Nationwide study of therapeutic plasma exchange vs intravenous immunoglobulin in Guillain‐Barré syndrome
Hind A. Beydoun, May A. Beydoun, Sharmin Hossain, Alan B. Zonderman, Shaker M. Eid
Abstract
BACKGROUND: We compared outcomes of therapeutic plasma exchange (TPE) vs intravenous immunoglobulin (IVIG) among hospitalized patients diagnosed with Guillain-Barré syndrome (GBS). METHODS: In a retrospective cohort study of 6642 records (2637 TPE and 4005 IVIG) from the 2002-2014 Nationwide Inpatient Sample, treatment type was examined as predictor of length of stay, total charges, and in-hospital death, with regression modeling using risk adjustment and propensity scoring to control for confounders.
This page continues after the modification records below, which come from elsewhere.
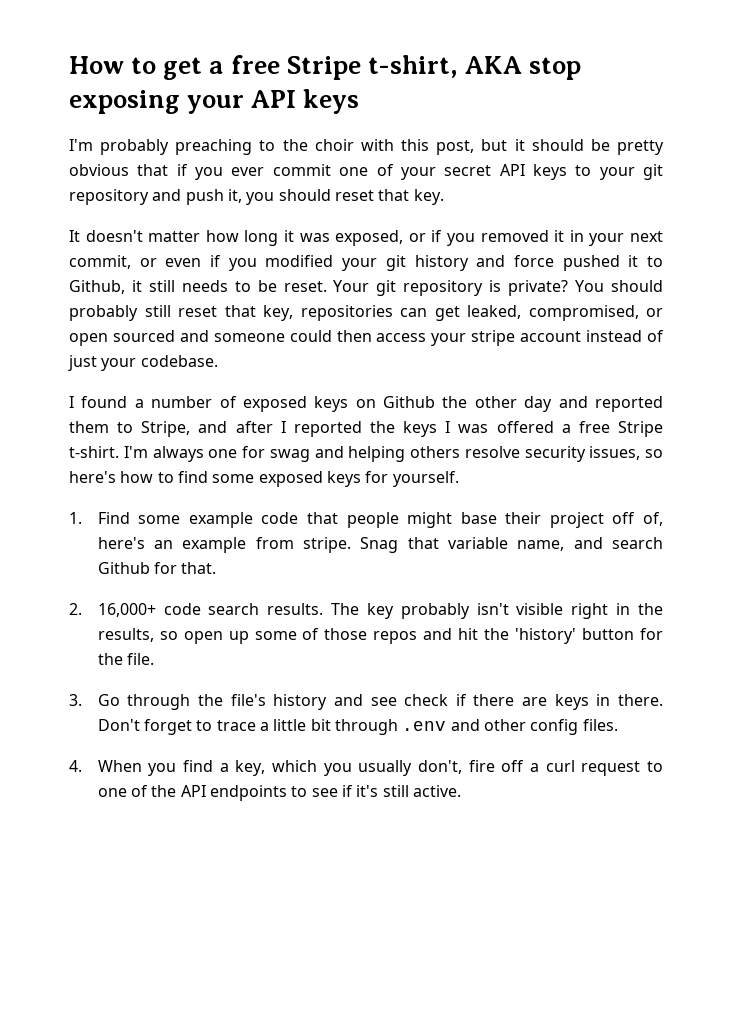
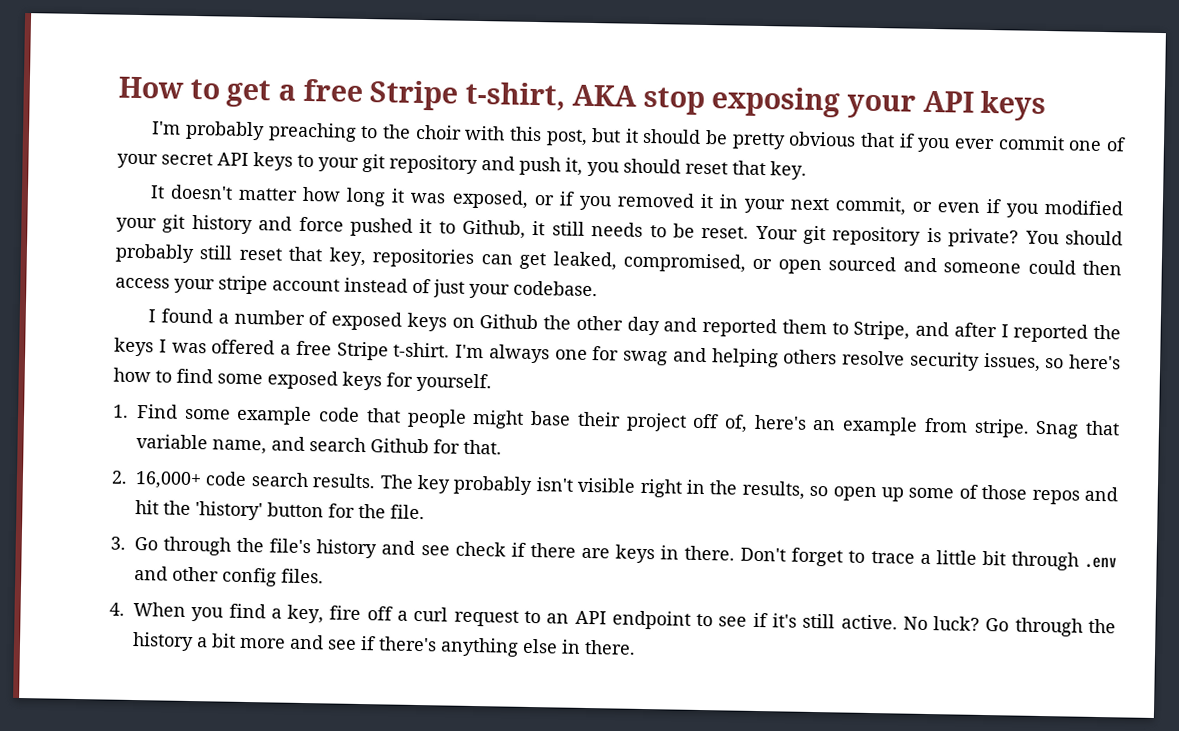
[272,760,463,776] which you usually don't, -> (325, 614) none
[97,785,288,801] one of the API endpoints -> [546,610,691,630] an API endpoint
(461, 791) none -> [902,616,1116,637] [132,631,636,657] No luck? Go through the history a bit more and see if there's anything else in there.

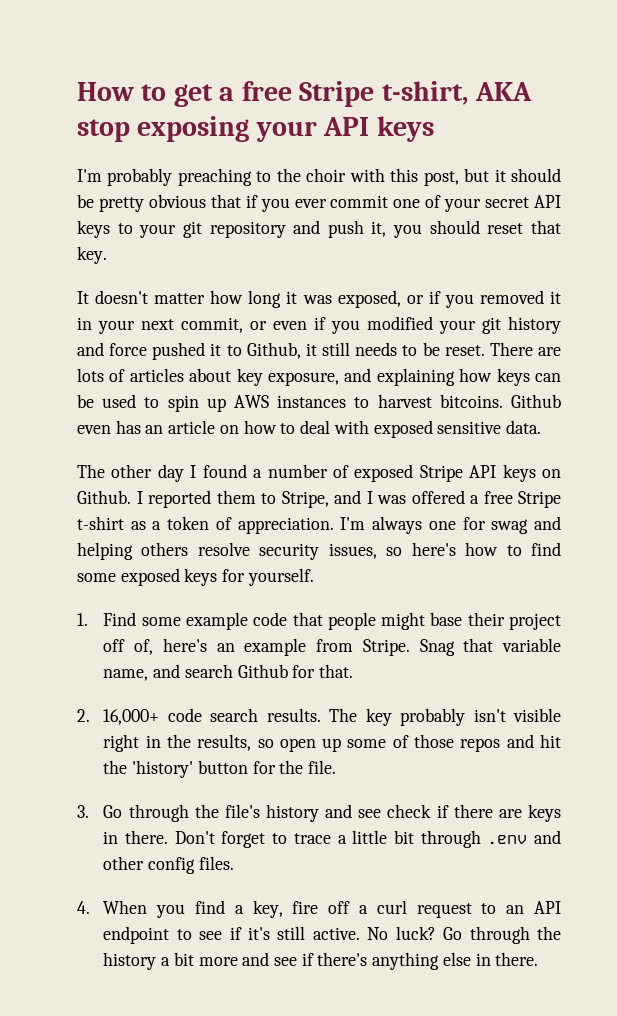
[754,225,1124,248] [115,243,1122,276] [115,275,598,299] Your git repository is private? You should probably still reset that key, repositories can get leaked, compromised, or open sourced and someone could then access your stripe account instead of just your codebase. // -> [489,342,561,356] [77,368,561,386] [77,394,561,412] [77,420,541,438] [77,464,184,482] There are lots of articles about key exposure, and explaining how keys can be used to spin up AWS instances to harvest bitcoins. Github even has an article on how to deal with exposed sensitive data. // The other day
[406,312,698,336] keys on Github the other day and -> [419,464,561,482] [77,490,143,504] Stripe API keys on Github. I
[953,322,1121,343] [114,337,154,357] after I reported the keys -> (361, 497) none
[393,342,451,358] t-shirt. -> [77,516,334,534] t-shirt as a token of appreciation.
[973,418,1030,438] stripe. -> [362,639,410,656] Stripe.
RESULTS: Compared with those receiving IVIG, patients who underwent TPE experienced prolonged hospitalization by approximately 7.5 days, greater hospitalization costs by approximately $46,000, and increased in-hospital death with an odds ratio of 2.78. Results did not change after controlling for confounders through risk adjustment, propensity score adjustment, or matching. CONCLUSIONS: TPE may be associated with poorer healthcare utilization outcomes vs IVIG, although confounding by indication could not be ascertained.